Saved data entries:
☆ ☆ ☆
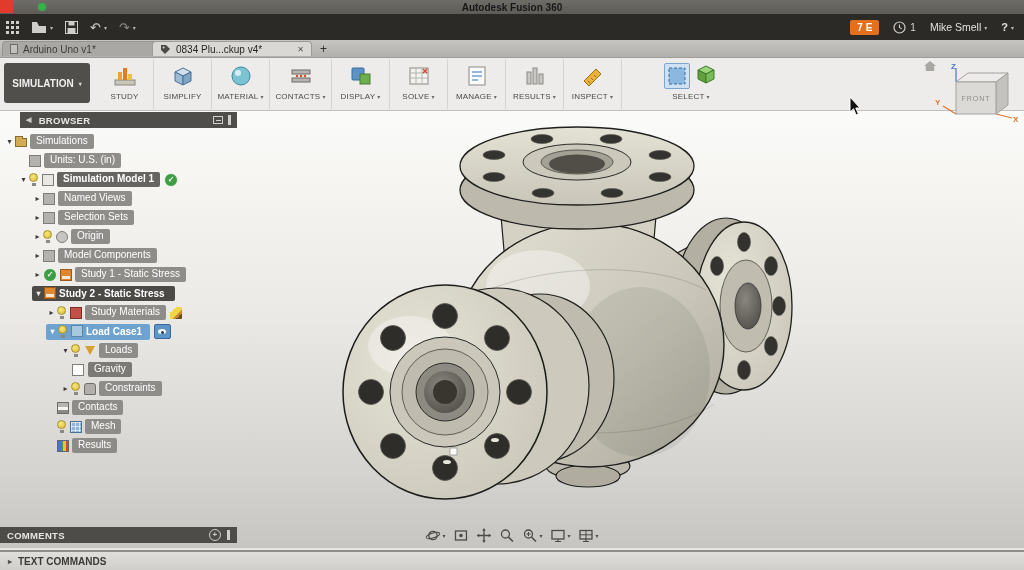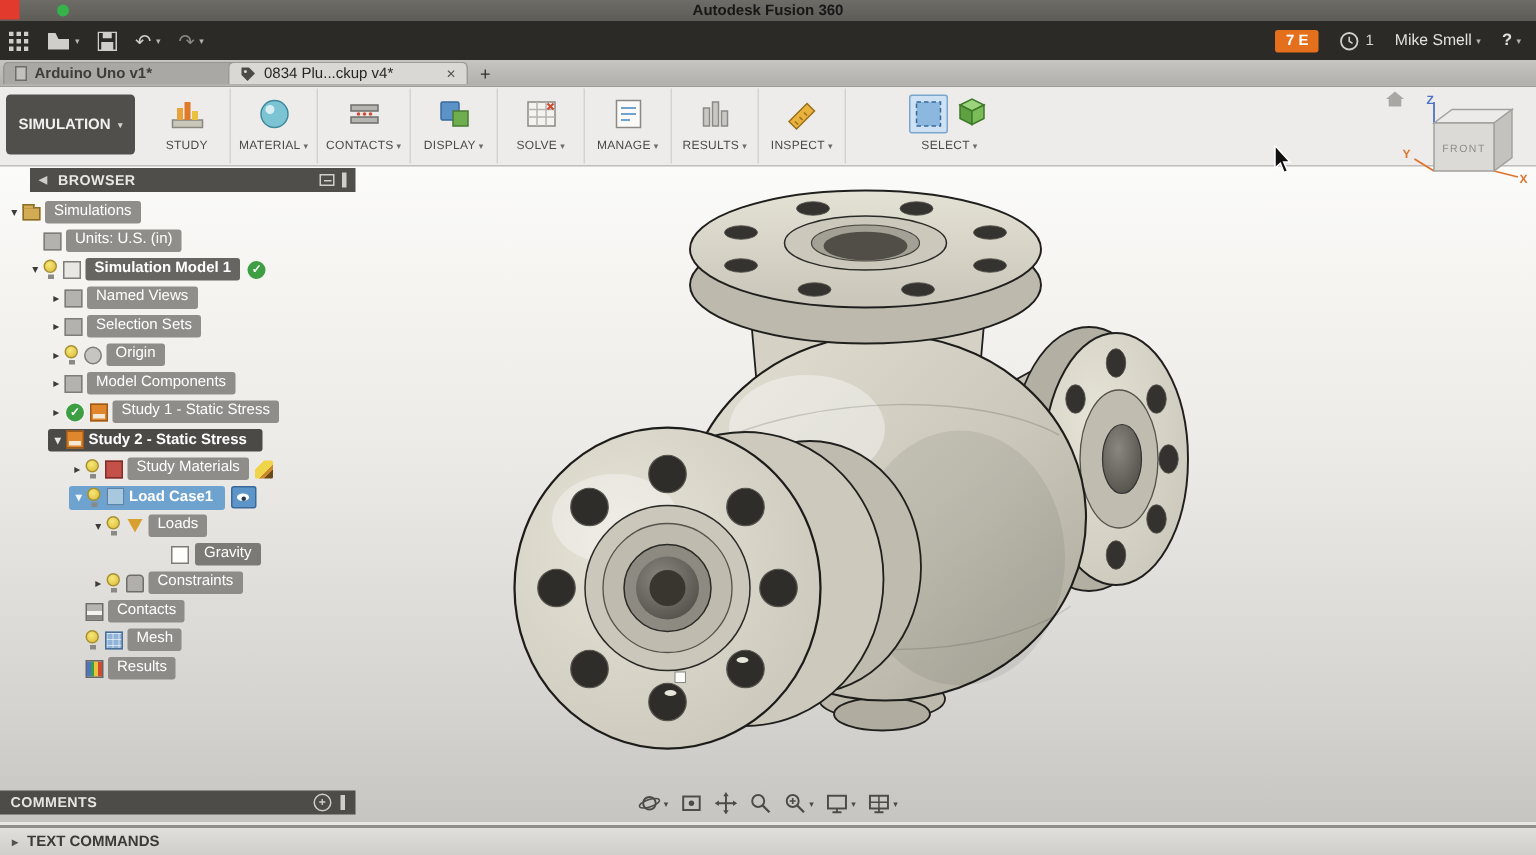--- a/index.html
+++ b/index.html
@@ -17,21 +17,21 @@
   .dd{font-size:6px;color:#b5b4b0;}
   .glyphbtn{font-size:13px;line-height:13px;}
   .glyphbtn.dim{color:#8a8985;}
   .badge{background:#e4701e;color:#fff;font-size:10px;font-weight:bold;padding:2px 7px;border-radius:2px;}
   .clockwrap{display:flex;align-items:center;gap:4px;font-size:10px;color:#d5d4d1;}
   .user{font-size:10.5px;color:#e2e1de;}
   .help{font-size:11px;font-weight:bold;color:#e2e1de;}
   
   .tabbar{position:absolute;top:40px;left:0;right:0;height:17px;background:linear-gradient(#c6c5c2,#b1b0ad);border-bottom:1px solid #9d9c99;z-index:40;}
   .tab{position:absolute;top:1px;height:15px;display:flex;align-items:center;gap:5px;padding:0 7px;font-size:10px;border-radius:4px 4px 0 0;box-sizing:border-box;}
-  .tab.inactive{left:2px;width:168px;background:#a9a8a5;color:#3d3d3b;border:1px solid #96958f;border-bottom:none;font-weight:bold;}
+  .tab.inactive{left:2px;width:168px;background:#a9a8a5;color:#3d3d3b;border:1px solid #96958f;border-bottom:none;}
   .tab.active{left:152px;width:160px;background:#d9d8d5;color:#262624;border:1px solid #9d9c99;border-bottom:none;}
   .tabclose{margin-left:auto;font-size:8px;color:#55544f;}
   .newtab{position:absolute;left:320px;top:2px;font-size:12px;color:#2e2e2c;}
   .tabdoc{width:8px;height:10px;background:#c2c1be;border:1px solid #6e6d69;box-sizing:border-box;}
   
   .ribbon{position:absolute;top:57px;left:0;right:0;height:53px;background:#edecea;border-bottom:1px solid #c0bfbc;z-index:30;}
   .wsbtn{position:absolute;left:4px;top:6px;width:86px;height:40px;background:#504f4c;border-radius:3px;color:#f1f0ee;font-size:10px;font-weight:bold;display:flex;align-items:center;justify-content:center;gap:5px;}
   .wsbtn .dd{color:#d5d4d1;}
   .rrow{position:absolute;left:96px;top:2px;display:flex;height:50px;align-items:stretch;}
   .rcell{width:58px;display:flex;flex-direction:column;align-items:center;padding-top:3px;box-sizing:border-box;text-align:center;}
@@ -309,20 +309,32 @@
               <rect x="6" y="9" width="4" height="8" fill="#e8a33d"></rect>
               <rect x="11" y="5" width="4" height="12" fill="#e0792a"></rect>
               <rect x="16" y="11" width="4" height="6" fill="#e8c23d"></rect>
             </svg>
         </span>
         <span class="rlabel">
             <span>STUDY</span>
           </span>
       </div>
 
+      <div class="rcell sep">
+        <span class="ricon">
+          <svg width="26" height="26" viewBox="0 0 26 26">
+              <polygon points="5,9 13,5 21,9 13,13" fill="#cfe0ec" stroke="#4a6f96"></polygon>
+              <polygon points="5,9 13,13 13,22 5,18" fill="#9cbcd4" stroke="#4a6f96"></polygon>
+              <polygon points="13,13 21,9 21,18 13,22" fill="#7ea6c4" stroke="#4a6f96"></polygon>
+            </svg>
+        </span>
+        <span class="rlabel">
+            <span>SIMPLIFY</span>
+          </span>
+      </div>
 
       <div class="rcell sep">
         <span class="ricon">
           <svg width="26" height="26" viewBox="0 0 26 26">
               <circle cx="13" cy="13" r="9" fill="#7cc4d4" stroke="#3f8a9c"></circle>
               <circle cx="10" cy="10" r="3" fill="#d6eef2"></circle>
             </svg>
         </span>
         <span class="rlabel">
             <span>MATERIAL</span>
@@ -549,21 +561,21 @@
         <span class="eye-badge"></span>
       </div>
 
       <div class="trow" style="padding-left:60px">
         <span class="tw">▾</span>
         <span class="ti-bulb"></span>
         <span class="ti ti-loads"></span>
         <span class="pill">Loads</span>
       </div>
 
-      <div class="trow" style="padding-left:114px">
+      <div class="trow" style="padding-left:72px">
         <span class="cb"></span>
         <span class="pill pill-grav">Gravity</span>
       </div>
 
       <div class="trow" style="padding-left:60px">
         <span class="tw">▸</span>
         <span class="ti-bulb"></span>
         <span class="ti ti-lock"></span>
         <span class="pill">Constraints</span>
       </div>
☆ ☆ ☆
**Your assignment:** Please copy the entries in full. Leave each image out.

**Output for this exercise:**
--- a/index.html
+++ b/index.html
@@ -17,21 +17,21 @@
   .dd{font-size:6px;color:#b5b4b0;}
   .glyphbtn{font-size:13px;line-height:13px;}
   .glyphbtn.dim{color:#8a8985;}
   .badge{background:#e4701e;color:#fff;font-size:10px;font-weight:bold;padding:2px 7px;border-radius:2px;}
   .clockwrap{display:flex;align-items:center;gap:4px;font-size:10px;color:#d5d4d1;}
   .user{font-size:10.5px;color:#e2e1de;}
   .help{font-size:11px;font-weight:bold;color:#e2e1de;}
   
   .tabbar{position:absolute;top:40px;left:0;right:0;height:17px;background:linear-gradient(#c6c5c2,#b1b0ad);border-bottom:1px solid #9d9c99;z-index:40;}
   .tab{position:absolute;top:1px;height:15px;display:flex;align-items:center;gap:5px;padding:0 7px;font-size:10px;border-radius:4px 4px 0 0;box-sizing:border-box;}
-  .tab.inactive{left:2px;width:168px;background:#a9a8a5;color:#3d3d3b;border:1px solid #96958f;border-bottom:none;font-weight:bold;}
+  .tab.inactive{left:2px;width:168px;background:#a9a8a5;color:#3d3d3b;border:1px solid #96958f;border-bottom:none;}
   .tab.active{left:152px;width:160px;background:#d9d8d5;color:#262624;border:1px solid #9d9c99;border-bottom:none;}
   .tabclose{margin-left:auto;font-size:8px;color:#55544f;}
   .newtab{position:absolute;left:320px;top:2px;font-size:12px;color:#2e2e2c;}
   .tabdoc{width:8px;height:10px;background:#c2c1be;border:1px solid #6e6d69;box-sizing:border-box;}
   
   .ribbon{position:absolute;top:57px;left:0;right:0;height:53px;background:#edecea;border-bottom:1px solid #c0bfbc;z-index:30;}
   .wsbtn{position:absolute;left:4px;top:6px;width:86px;height:40px;background:#504f4c;border-radius:3px;color:#f1f0ee;font-size:10px;font-weight:bold;display:flex;align-items:center;justify-content:center;gap:5px;}
   .wsbtn .dd{color:#d5d4d1;}
   .rrow{position:absolute;left:96px;top:2px;display:flex;height:50px;align-items:stretch;}
   .rcell{width:58px;display:flex;flex-direction:column;align-items:center;padding-top:3px;box-sizing:border-box;text-align:center;}
@@ -309,20 +309,32 @@
               <rect x="6" y="9" width="4" height="8" fill="#e8a33d"></rect>
               <rect x="11" y="5" width="4" height="12" fill="#e0792a"></rect>
               <rect x="16" y="11" width="4" height="6" fill="#e8c23d"></rect>
             </svg>
         </span>
         <span class="rlabel">
             <span>STUDY</span>
           </span>
       </div>
 
+      <div class="rcell sep">
+        <span class="ricon">
+          <svg width="26" height="26" viewBox="0 0 26 26">
+              <polygon points="5,9 13,5 21,9 13,13" fill="#cfe0ec" stroke="#4a6f96"></polygon>
+              <polygon points="5,9 13,13 13,22 5,18" fill="#9cbcd4" stroke="#4a6f96"></polygon>
+              <polygon points="13,13 21,9 21,18 13,22" fill="#7ea6c4" stroke="#4a6f96"></polygon>
+            </svg>
+        </span>
+        <span class="rlabel">
+            <span>SIMPLIFY</span>
+          </span>
+      </div>
 
       <div class="rcell sep">
         <span class="ricon">
           <svg width="26" height="26" viewBox="0 0 26 26">
               <circle cx="13" cy="13" r="9" fill="#7cc4d4" stroke="#3f8a9c"></circle>
               <circle cx="10" cy="10" r="3" fill="#d6eef2"></circle>
             </svg>
         </span>
         <span class="rlabel">
             <span>MATERIAL</span>
@@ -549,21 +561,21 @@
         <span class="eye-badge"></span>
       </div>
 
       <div class="trow" style="padding-left:60px">
         <span class="tw">▾</span>
         <span class="ti-bulb"></span>
         <span class="ti ti-loads"></span>
         <span class="pill">Loads</span>
       </div>
 
-      <div class="trow" style="padding-left:114px">
+      <div class="trow" style="padding-left:72px">
         <span class="cb"></span>
         <span class="pill pill-grav">Gravity</span>
       </div>
 
       <div class="trow" style="padding-left:60px">
         <span class="tw">▸</span>
         <span class="ti-bulb"></span>
         <span class="ti ti-lock"></span>
         <span class="pill">Constraints</span>
       </div>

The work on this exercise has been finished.